Alt-J @ Nottingham Arena, 8th December 2015
As I’ve said many times before, I’m not the biggest fan of Nottingham Arena. Well, actually I suppose the arena itself is fine, and from an abstract point of view it’s handy to have a venue like this so close to home… it’s just that it’s a fairly rubbish place to watch a band. It’s a combination of factors really: it’s not very nice standing in a massive barn with lots of people who seem only passingly interested in a band who sound crap anyway. I’ve seen a few bands here over the years, and there’s only been one act who have been able to overcome the dodgy sound. As that was Metallica, I like to think that it’s because they are simply loud enough to blast their way through such things.

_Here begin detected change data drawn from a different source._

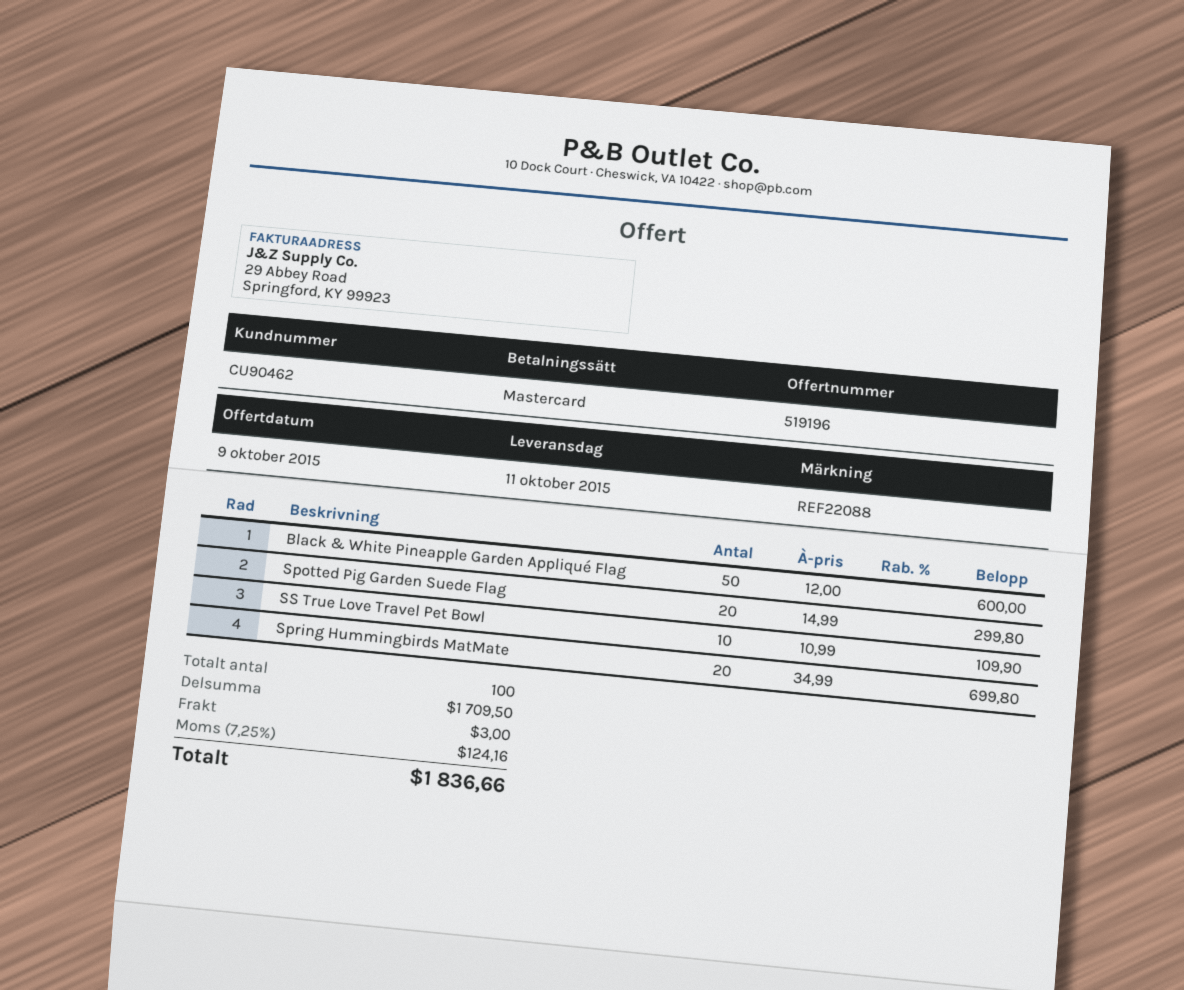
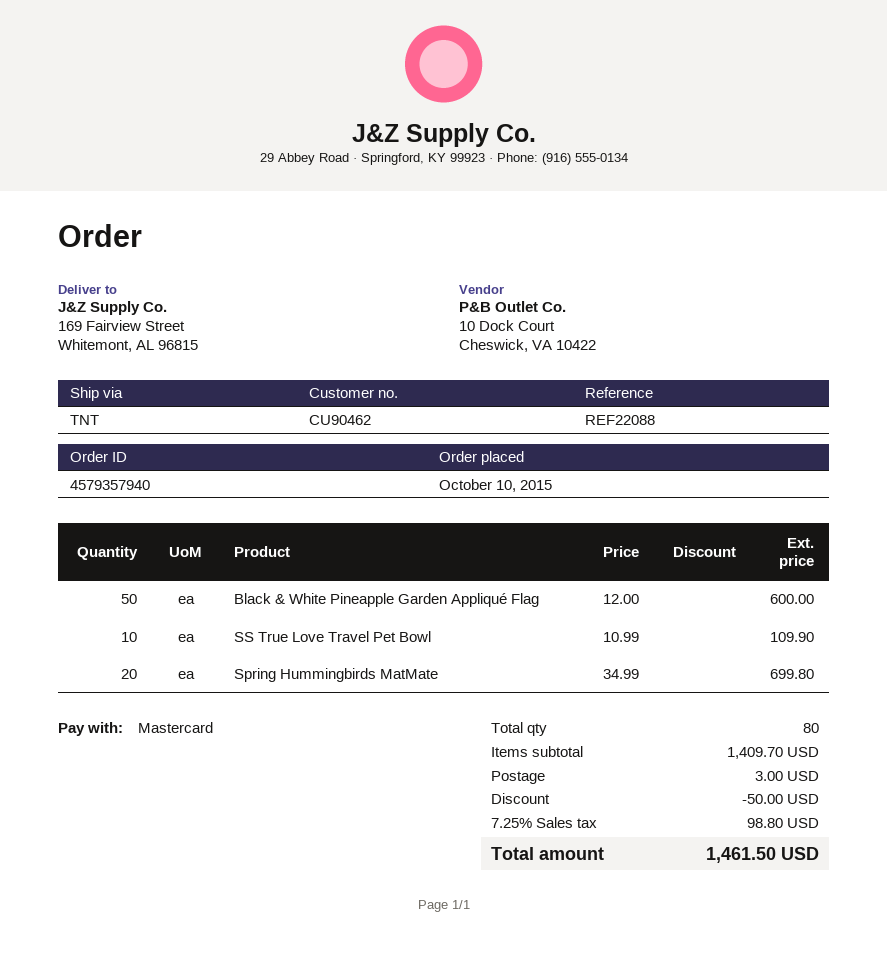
Spotted Pig Garden Suede Flag: 20 x 14.99 = 299.80 -> none
total quantity: 100 -> 80
subtotal: 1709.50 -> 1409.70
discount: none -> 50.00
tax: 7.25% = 124.16 -> 7.25% = 98.80
total: 1836.66 -> 1461.50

Still, if a band I want to see announces they’re playing there, then the choice is simple: if I want to see them, then I have just put up with it. Including the £7.50 booking fee. Bloody thieves.
Anyway.
My main order of business was to miss the backing band. I took an instant dlslike to the Horrors when I first read about them. It was a dislike that deepened when I actually heard them and had my suspicions confirmed that they were a bunch of chancers who hung around in the right places and didn’t actually have any musical ideas worth listening to because they were much more interested in how cool they thought they looked. The write-ups for their second album actually tried to convince me that they had come up with some ideas and were now musically interesting. I was sufficiently curious to stick around at the John Peel stage at Glastonbury after a band I really liked to hear what they sounded like. They drew a bit of a crowd, but they were unutterably shite. I’m afraid that Faris Badwan strikes me as a pretentious twat of the highest order, and there was no damn way that I was going to stand in a chilly barnyard of a venue and give those talentless idiots another chance whilst drinking a warm pint of Stella. So I had a nice curry instead and a pint of Santa Paws at Brew Dog, and timed my arrival at the arena nearly to perfection when the main act took to the stage about 5 minutes after we turned up.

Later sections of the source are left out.